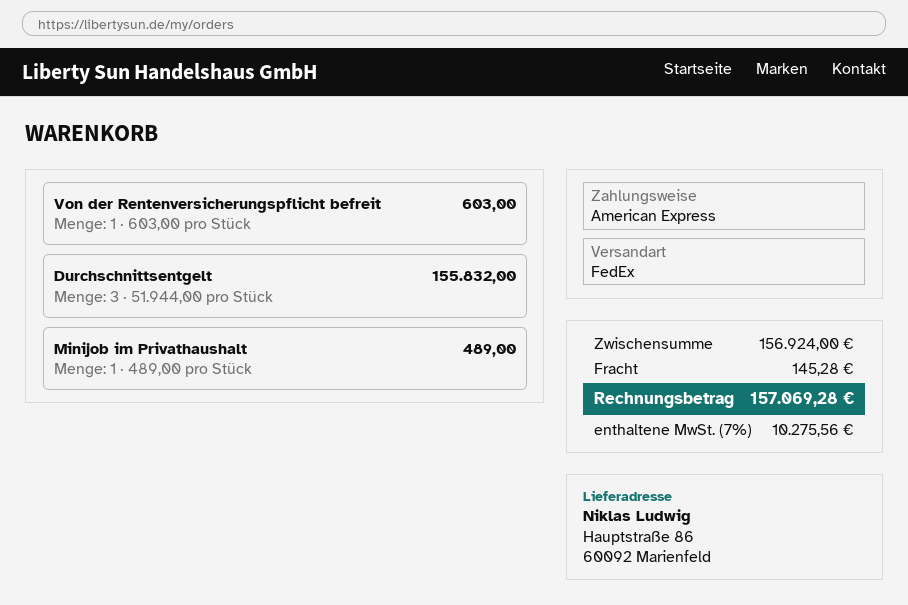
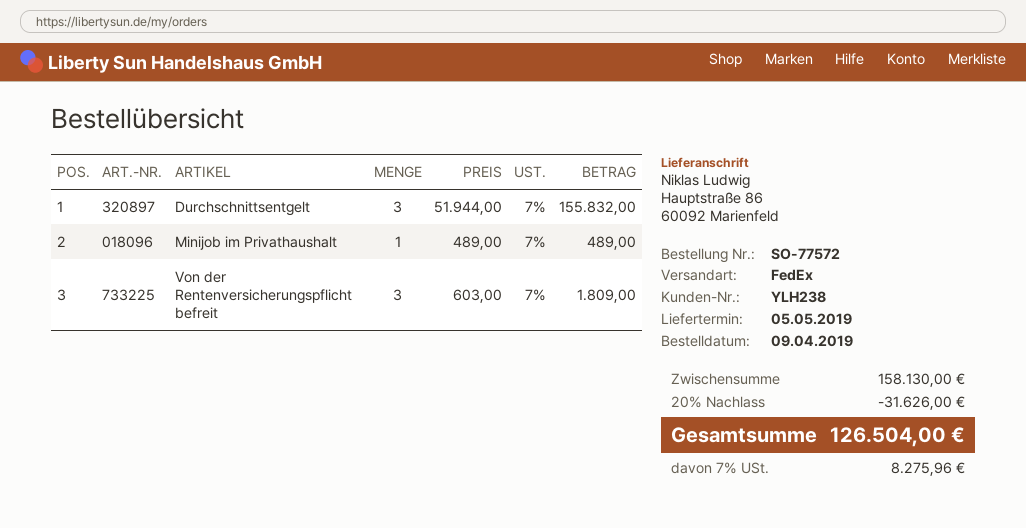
Von der Rentenversicherungspflicht befreit: 1 x 603.00 = 603.00 -> 3 x 603.00 = 1809.00
subtotal: 156924.00 -> 158130.00
discount: none -> 20% = 31626.00
shipping: 145.28 -> none
tax: 7% = 10275.56 -> 7% = 8275.96
total: 157069.28 -> 126504.00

━━━

> _TASK PROMPT_
In the copy, each entry above must match exactly, and no picture may be carried over.

> _RESULT_
Von der Rentenversicherungspflicht befreit: 1 x 603.00 = 603.00 -> 3 x 603.00 = 1809.00
subtotal: 156924.00 -> 158130.00
discount: none -> 20% = 31626.00
shipping: 145.28 -> none
tax: 7% = 10275.56 -> 7% = 8275.96
total: 157069.28 -> 126504.00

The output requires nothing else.